Carlos Cortes antecipa que em todas as áreas “podemos ter agravamentos” até ao final do ano e dá o exemplo do Hospital de Leiria, que visitou na quarta-feira, cuja maternidade está encerrada quinta, sexta, sábado e domingo. “Não se pode nascer nesses dias nessa área, tendo em conta depois as enormes dificuldades em toda a região, de Coimbra até Lisboa. Leiria é uma área de referenciação muito grande, cobre 40o mil habitantes e são muitos dias em que esta especialidade não está a responder”.

A situação, diz, “é idêntica” em muitos outros hospitais que o bastonário tem visitado nas últimas semanas, estando a região de Lisboa e Vale do Tejo a viver as maiores dificuldades, com os encerramentos da maternidade do São Francisco Xavier/Santa Maria, em Lisboa. “O próprio diretor de serviço da ginecologia/obstetrícia tem solicitado por várias vezes o apoio da Ordem dos Médicos – está verdadeiramente desesperado porque não tem resposta do Hospital de Santa Maria”.

Carlos Cortes recorda que há um “compromisso” entre os dois hospitais, em que as grávidas do Santa Maria seriam enviadas para o São Francisco Xavier e, “neste momento, segundo o que nos está a ser reportado, está a existir imensas falhas de tal forma o próprio colégio da especialidade de ginecologia/obstetrícia está muito preocupado e, juntamente com seção do Sul, está a tentar ter uma intervenção no sentido de pressionar os responsáveis, nomeadamente a direção executiva do SNS, que validou esta solução, e o Ministério da Saúde, para rapidamente ajudar a repor a normalidade desta resposta que é absolutamente fundamental na área de Lisboa, juntamente com a Maternidade Alfredo da Costa”.

Dependendo o trabalho da recém criada comissão de peritos, em parte, da colaboração dos hospitais avaliados, a equipa, coordenada pelo médico Caldas Afonso, não se compromete com uma data para a apresentação das conclusões, mas a expectativa é que isso possa acontecer ainda no primeiro semestre de 2024, altura em que também se espera que esteja escolhido o novo governo saído das eleições de 10 de março.

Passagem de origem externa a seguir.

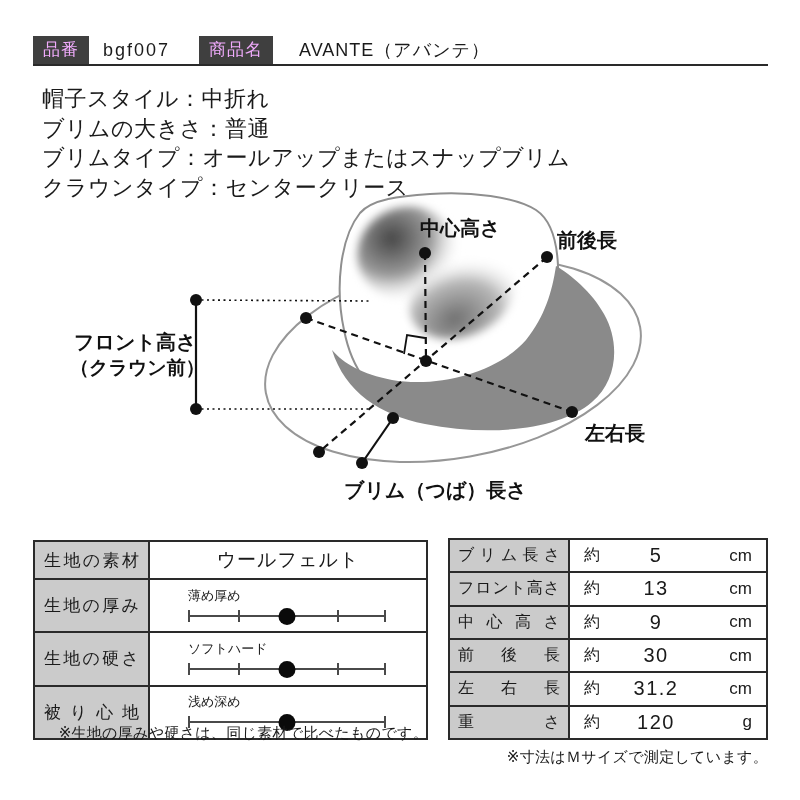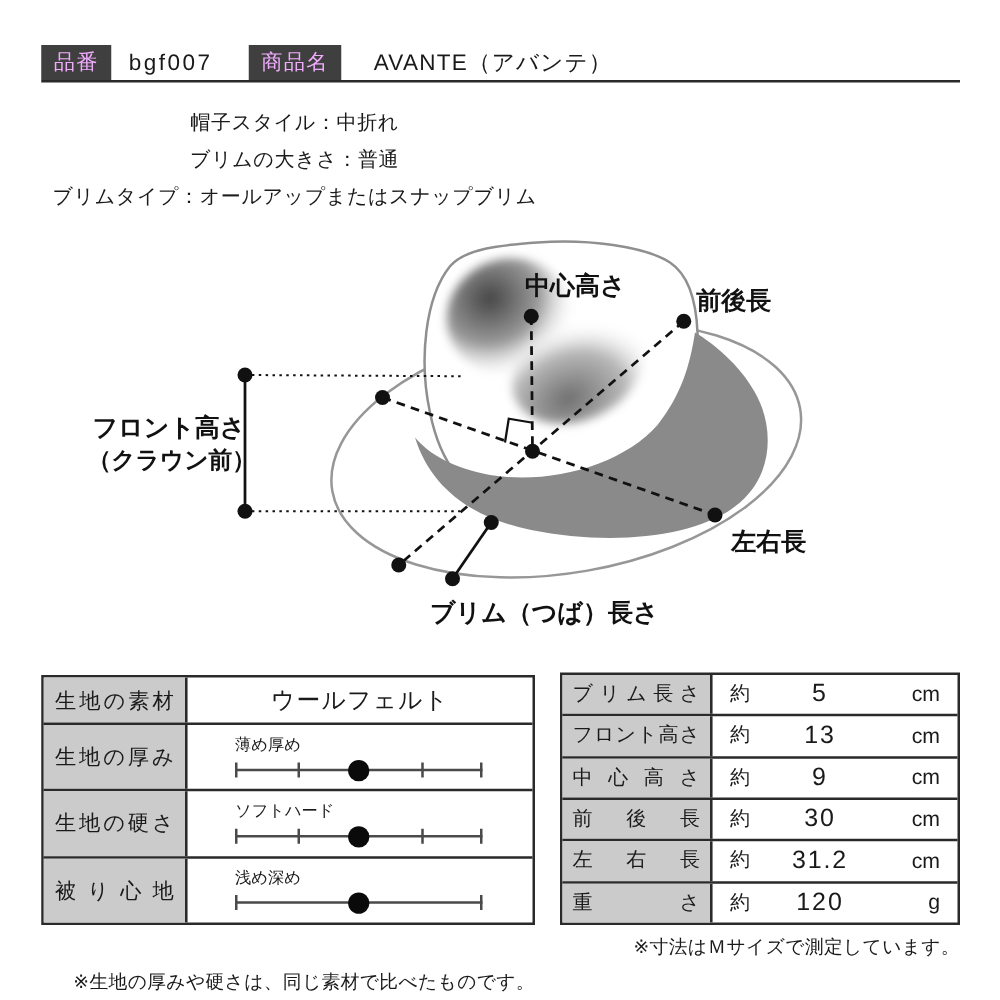--- a/index.html
+++ b/index.html
@@ -19,7 +19,7 @@
 
   
   .specs{position:absolute;left:42px;top:84px;list-style:none;margin:0;padding:0;}
-  .specs li{font-size:16px;line-height:29.5px;letter-spacing:0.5px;text-align:center;}
+  .specs li{font-size:22px;line-height:29.5px;letter-spacing:0.5px;}
 
   
   svg.diagram{position:absolute;left:0;top:0;width:800px;height:535px;}

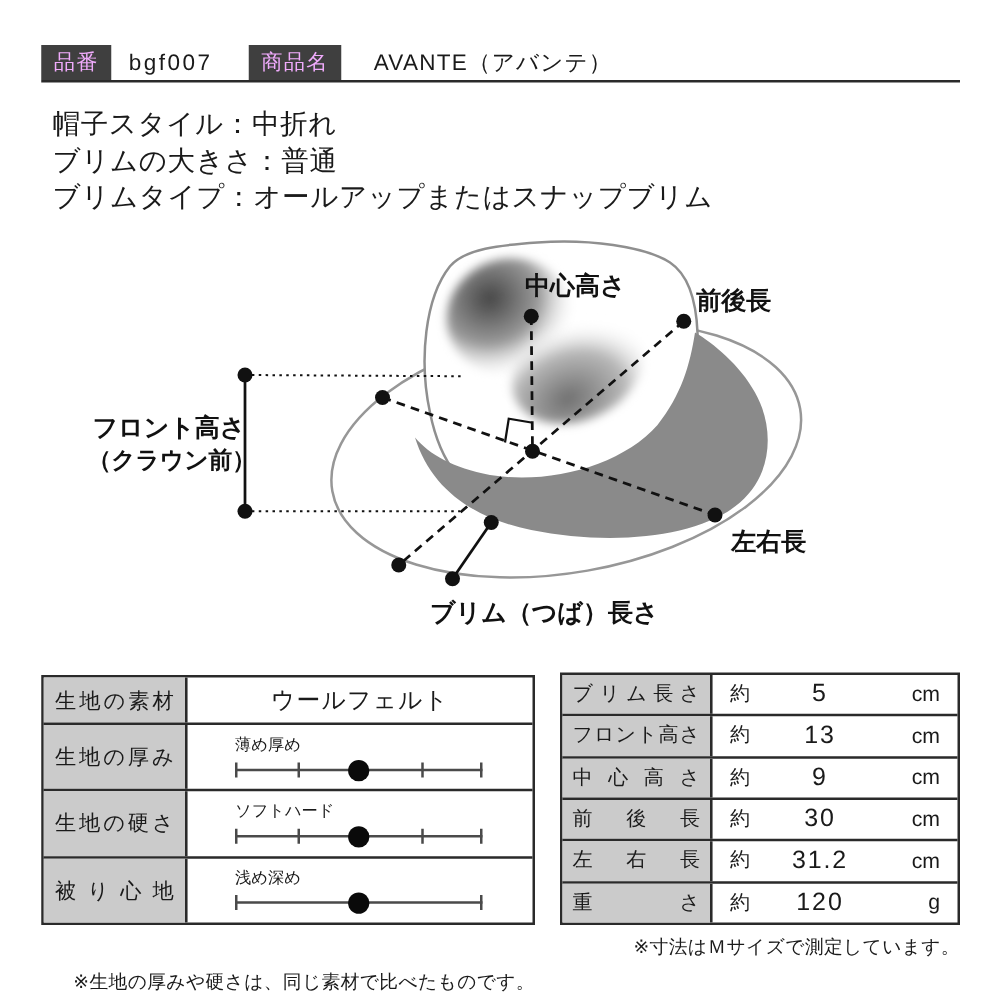--- a/index.html
+++ b/index.html
@@ -76,6 +76,7 @@
     <li>帽子スタイル：中折れ</li>
     <li>ブリムの大きさ：普通</li>
     <li>ブリムタイプ：オールアップまたはスナップブリム</li>
+    <li>クラウンタイプ：センタークリース</li>
   </ul>
 
   <svg class="diagram" viewBox="0 0 800 535" aria-hidden="true">

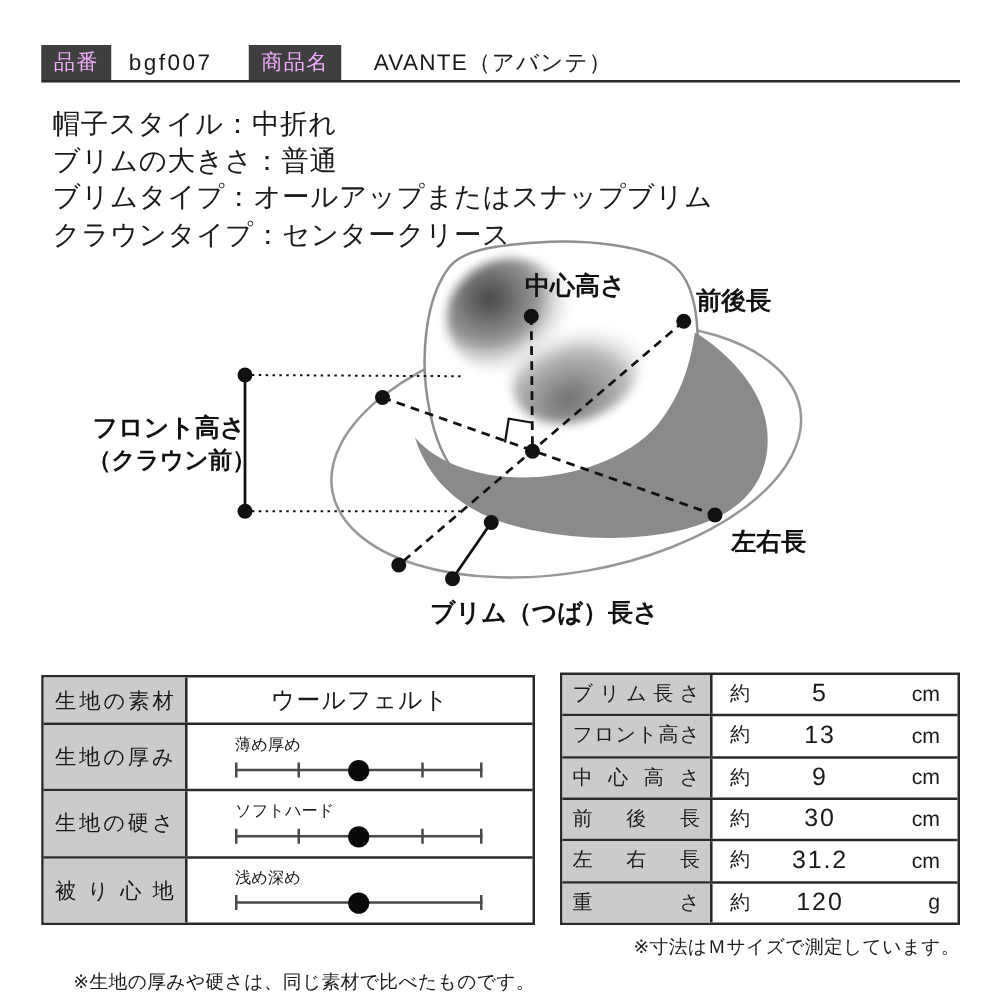--- a/index.html
+++ b/index.html
@@ -56,7 +56,7 @@
 
   
   .fnote{position:absolute;font-size:15px;letter-spacing:0.3px;}
-  .fnote-left{left:33px;top:776px;width:395px;text-align:right;}
+  .fnote-left{left:33px;top:724px;width:395px;text-align:right;}
   .fnote-right{left:448px;top:748px;width:320px;text-align:right;}
 </style>
 </head>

Ao NOVO, o coordenador da recém-criada comissão lembra que os constrangimentos na área da obstetrícia começaram há pelo menos dois anos e devem-se sobretudo à falta de recursos humanos, mas nunca a obstetrícia esteve tão mal como está agora. “Estamos, neste momento, numa situação muito preocupante, que a curto-médio prazo tende a agravar-se em termos de profissionais disponíveis”, diz o responsável, lembrando que formar um obstetra demora seis anos, pelo que o aumento das vagas nas faculdades este ano só poderá ter reflexo passado esse período.

Um dos objetivos do grupo de trabalho é precisamente fazer o levantamento das necessidades que o país tem em termos de recursos humanos para os próximos 20 anos, de modo que “situações de rutura” como a que estamos a viver, com encerramentos de blocos de partos (sobretudo em Lisboa e Vale do Tejo) “possam ser minimizadas ou não aconteçam”.

O também diretor do Centro Materno-Infantil do Norte vê com preocupação a “instabilidade” dos serviços de obstetrícia, cujos fechos no sector público são imprevisíveis. “Há uma instabilidade muito grande que vai obrigar a que todos tenham de colaborar, de acordo com aquilo que temos: uma manta curta de recursos humanos, otimizando o sector público, o privado e o social, no sentido de que não seja posta em causa a segurança de uma mulher grávida para ter o seu filho.” Para Caldas Afonso, este é o “grande desafio” que o decisor político, seja ele qual for, terá em mãos.

O responsável reconhece que as “ameaças são muito grandes”, mas lembra que, “felizmente”, o país continua a ter indicadores da área materno-infantil que colocam Portugal “como um case study mundial”. “Temos das mais baixas taxas de mortalidade neonatal infantil e da mulher grávida. Foi uma conquista brutal que aconteceu de forma gradual a partir da criação do SNS e queremos preservar esse património”, realça.